### WHAT YOU SHOULD DO
Write out the entries exactly, pictures excluded.

***

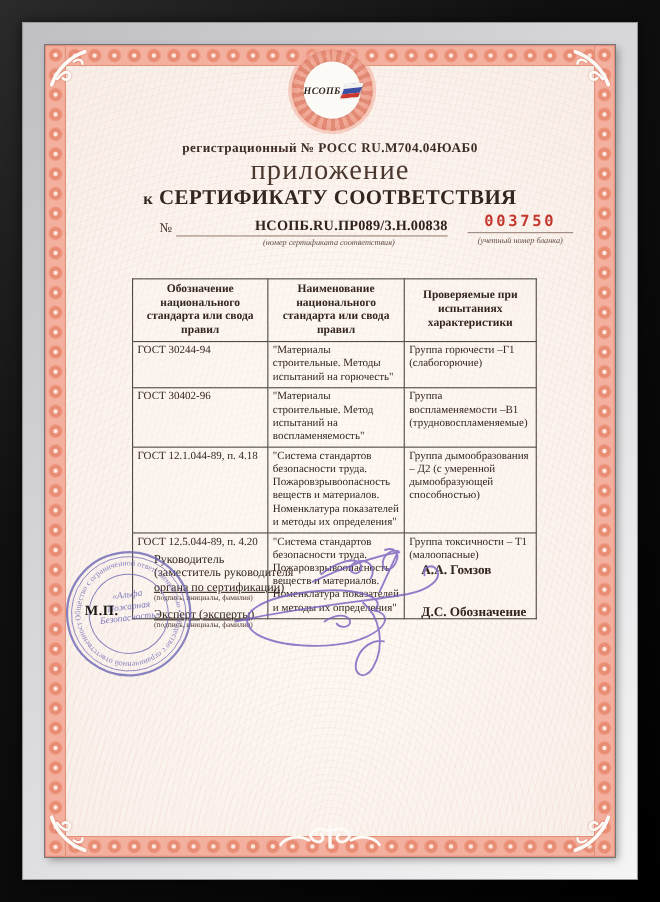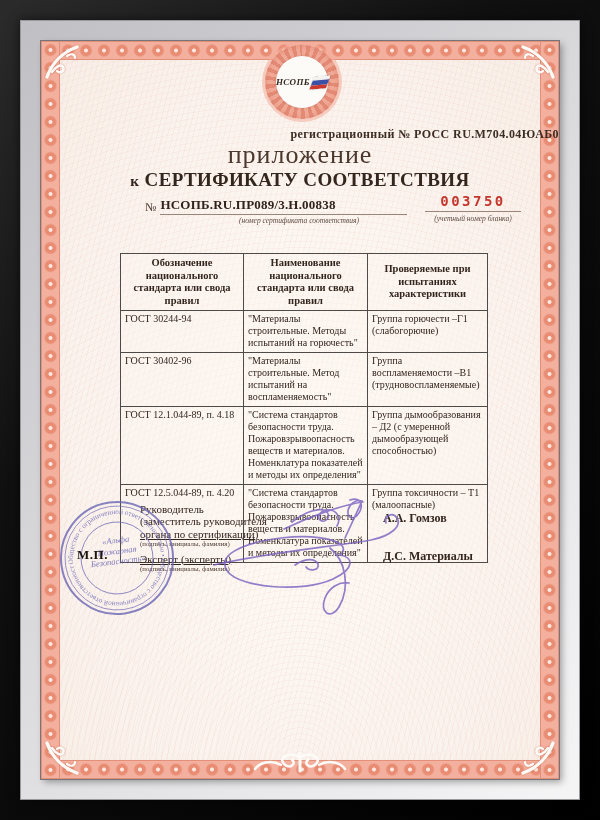--- a/index.html
+++ b/index.html
@@ -64,7 +64,7 @@
   .abs { position:absolute; }
   .sys-title { left:0; right:0; top:64px; text-align:center; font-size:14.5px; font-weight:bold;
     letter-spacing:.4px; color:#42322a; }
-  .reg-line { left:0; right:0; top:86px; text-align:right; font-size:12px; font-weight:bold;
+  .reg-line { left:0; right:0; top:86px; text-align:center; font-size:12px; font-weight:bold;
     letter-spacing:.4px; color:#3c2d25; }
   .doc-sub { left:0; right:0; top:99px; text-align:center; font-size:26px; color:#4a372e;
     letter-spacing:1px; }

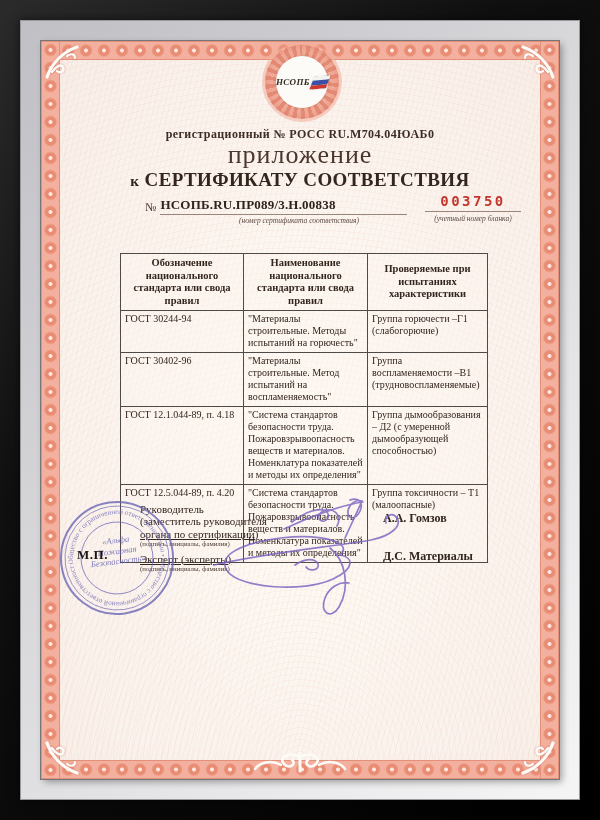--- a/index.html
+++ b/index.html
@@ -75,7 +75,7 @@
   
   .numrow-left { left:104px; top:156px; width:262px; display:flex; align-items:flex-end; }
   .no-sign { font-size:12px; color:#4a382f; padding-right:4px; }
-  .numline { flex:1; text-align:left; font-size:13px; font-weight:bold; color:#2f231c;
+  .numline { flex:1; text-align:right; font-size:13px; font-weight:bold; color:#2f231c;
     border-bottom:1px solid #9a857a; padding-bottom:1px; letter-spacing:.2px; }
   .num-caption { left:150px; top:175px; width:216px; text-align:center; font-size:7.5px;
     font-style:italic; color:#5c4a41; }

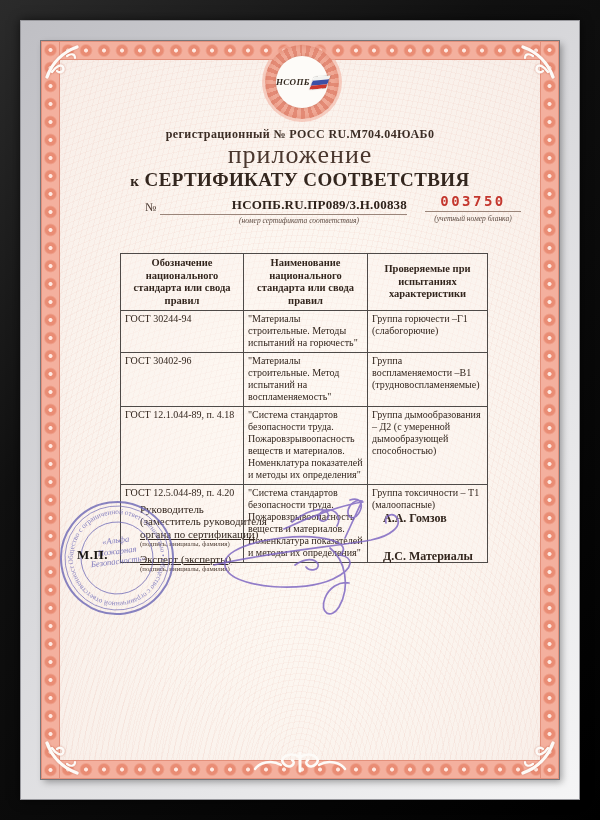--- a/index.html
+++ b/index.html
@@ -237,7 +237,7 @@
     </div>
 
     <div class="abs official-1">А.А. Гомзов</div>
-    <div class="abs official-2">Д.С. Материалы</div>
+    <div class="abs official-2">Д.С. Обозначение</div>
 
     <div class="abs stamp-box">
       <svg width="120" height="122" viewBox="0 0 120 122">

***

### FINAL ANSWER
--- a/index.html
+++ b/index.html
@@ -64,7 +64,7 @@
   .abs { position:absolute; }
   .sys-title { left:0; right:0; top:64px; text-align:center; font-size:14.5px; font-weight:bold;
     letter-spacing:.4px; color:#42322a; }
-  .reg-line { left:0; right:0; top:86px; text-align:right; font-size:12px; font-weight:bold;
+  .reg-line { left:0; right:0; top:86px; text-align:center; font-size:12px; font-weight:bold;
     letter-spacing:.4px; color:#3c2d25; }
   .doc-sub { left:0; right:0; top:99px; text-align:center; font-size:26px; color:#4a372e;
     letter-spacing:1px; }

--- a/index.html
+++ b/index.html
@@ -75,7 +75,7 @@
   
   .numrow-left { left:104px; top:156px; width:262px; display:flex; align-items:flex-end; }
   .no-sign { font-size:12px; color:#4a382f; padding-right:4px; }
-  .numline { flex:1; text-align:left; font-size:13px; font-weight:bold; color:#2f231c;
+  .numline { flex:1; text-align:right; font-size:13px; font-weight:bold; color:#2f231c;
     border-bottom:1px solid #9a857a; padding-bottom:1px; letter-spacing:.2px; }
   .num-caption { left:150px; top:175px; width:216px; text-align:center; font-size:7.5px;
     font-style:italic; color:#5c4a41; }

--- a/index.html
+++ b/index.html
@@ -237,7 +237,7 @@
     </div>
 
     <div class="abs official-1">А.А. Гомзов</div>
-    <div class="abs official-2">Д.С. Материалы</div>
+    <div class="abs official-2">Д.С. Обозначение</div>
 
     <div class="abs stamp-box">
       <svg width="120" height="122" viewBox="0 0 120 122">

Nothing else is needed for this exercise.